Your assignment — Return every line from the records below with the string "user".

--- Dataset Enclosed Below ---

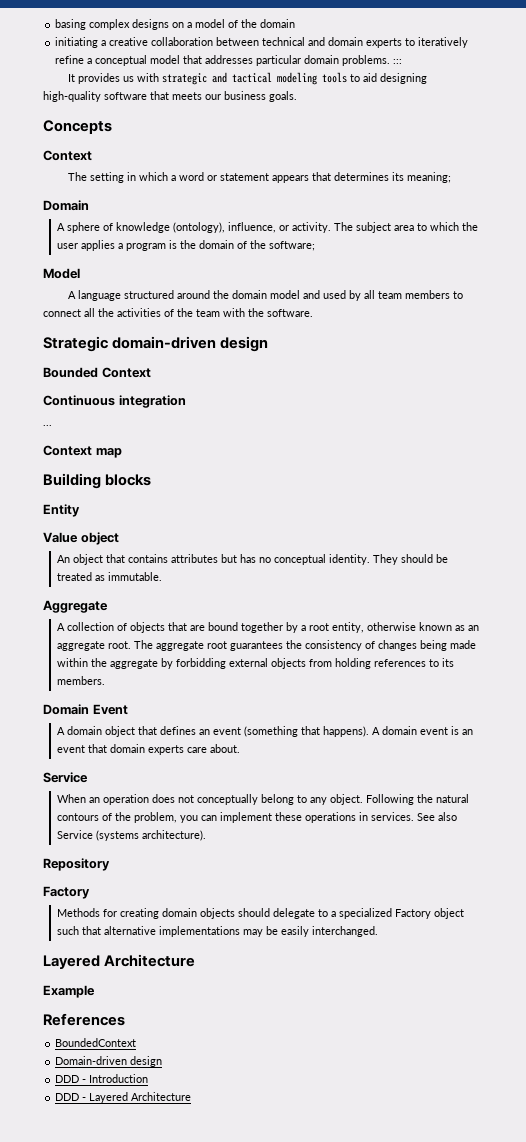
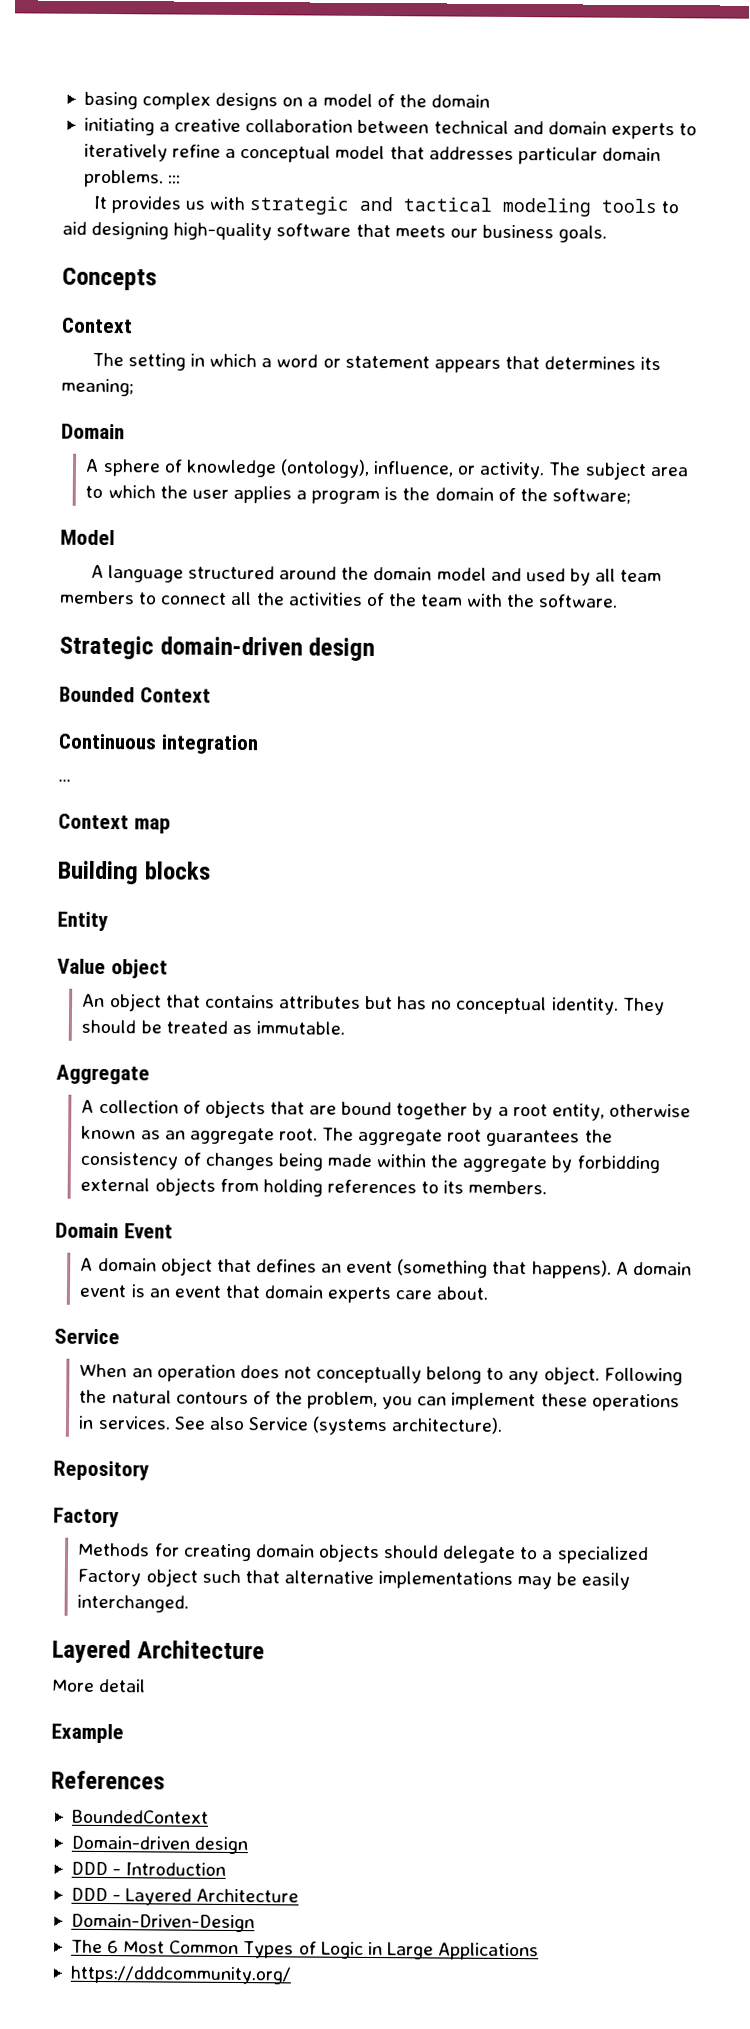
(196, 960) none -> [52,1678,147,1693] // More detail
(192, 1096) none -> [70,1913,255,1933] [70,1939,540,1961] [69,1965,292,1985] // Domain-Driven-Design // The 6 Most Common Types of Logic in Large Applications // https://dddcommunity.org/

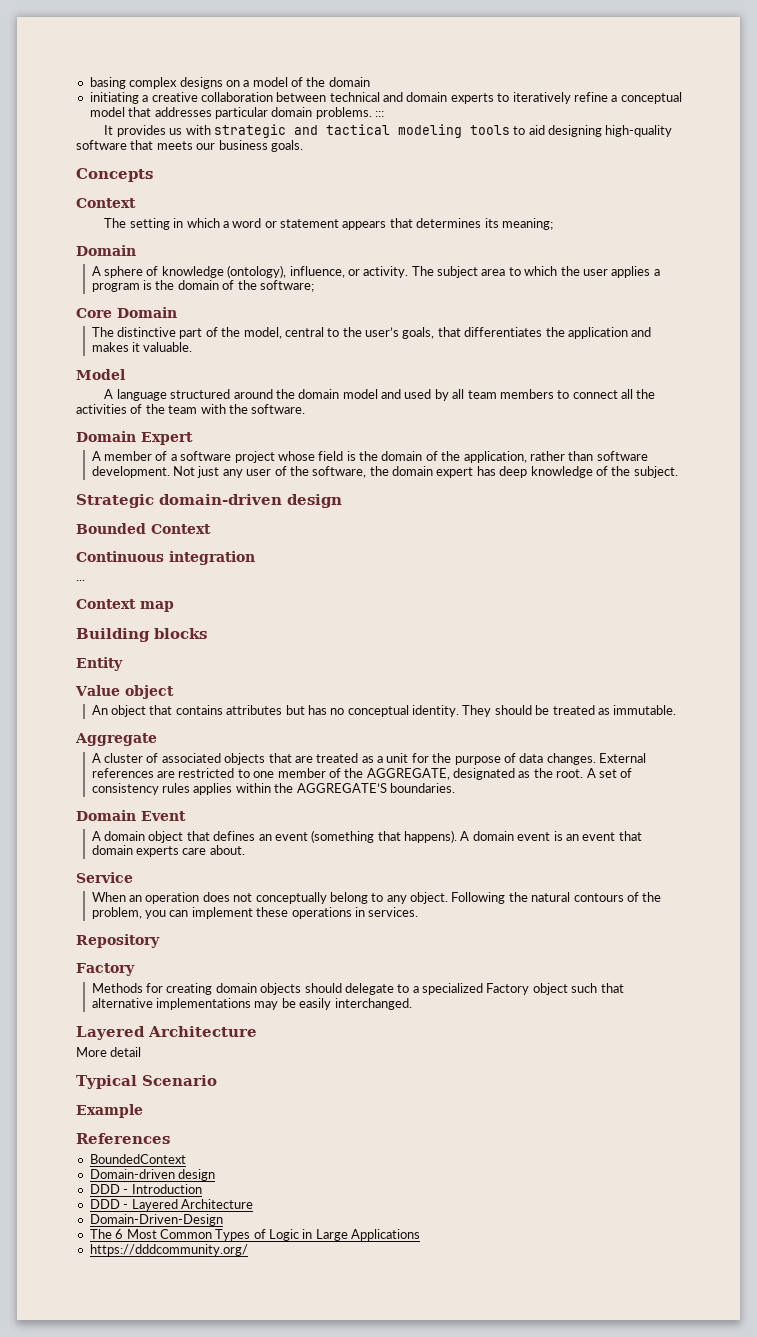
(631, 496) none -> [76,307,177,318] [91,327,652,339] [91,342,193,352] // Core Domain // The distinctive part of the model, central to the user’s goals, that differentiates the application and makes it valuable.
(619, 601) none -> [76,431,193,445] [91,451,648,463] [91,466,678,478] // Domain Expert // A member of a software project whose field is the domain of the application, rather than software development. Not just any user of the software, the domain expert has deep knowledge of the subject.
[98,1099,691,1121] [81,1125,613,1147] [80,1151,660,1174] [80,1177,548,1197] collection of objects that are bound together by a root entity, otherwise known as an aggregate root. The aggregate root guarantees the consistency of changes being made within the aggregate by forbidding external objects from holding references to its members. -> [104,753,647,765] [91,768,633,780] [91,783,455,795] cluster of associated objects that are treated as a unit for the purpose of data changes. External references are restricted to one member of the AGGREGATE, designated as the root. A set of consistency rules applies within the AGGREGATE’S boundaries.
[173,1416,504,1436] See also Service (systems architecture). -> (419, 912) none
(147, 1685) none -> [76,1075,217,1089] // Typical Scenario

--- End of Enclosed Dataset ---

Response box —
(631, 496) none -> [76,307,177,318] [91,327,652,339] [91,342,193,352] // Core Domain // The distinctive part of the model, central to the user’s goals, that differentiates the application and makes it valuable.
(619, 601) none -> [76,431,193,445] [91,451,648,463] [91,466,678,478] // Domain Expert // A member of a software project whose field is the domain of the application, rather than software development. Not just any user of the software, the domain expert has deep knowledge of the subject.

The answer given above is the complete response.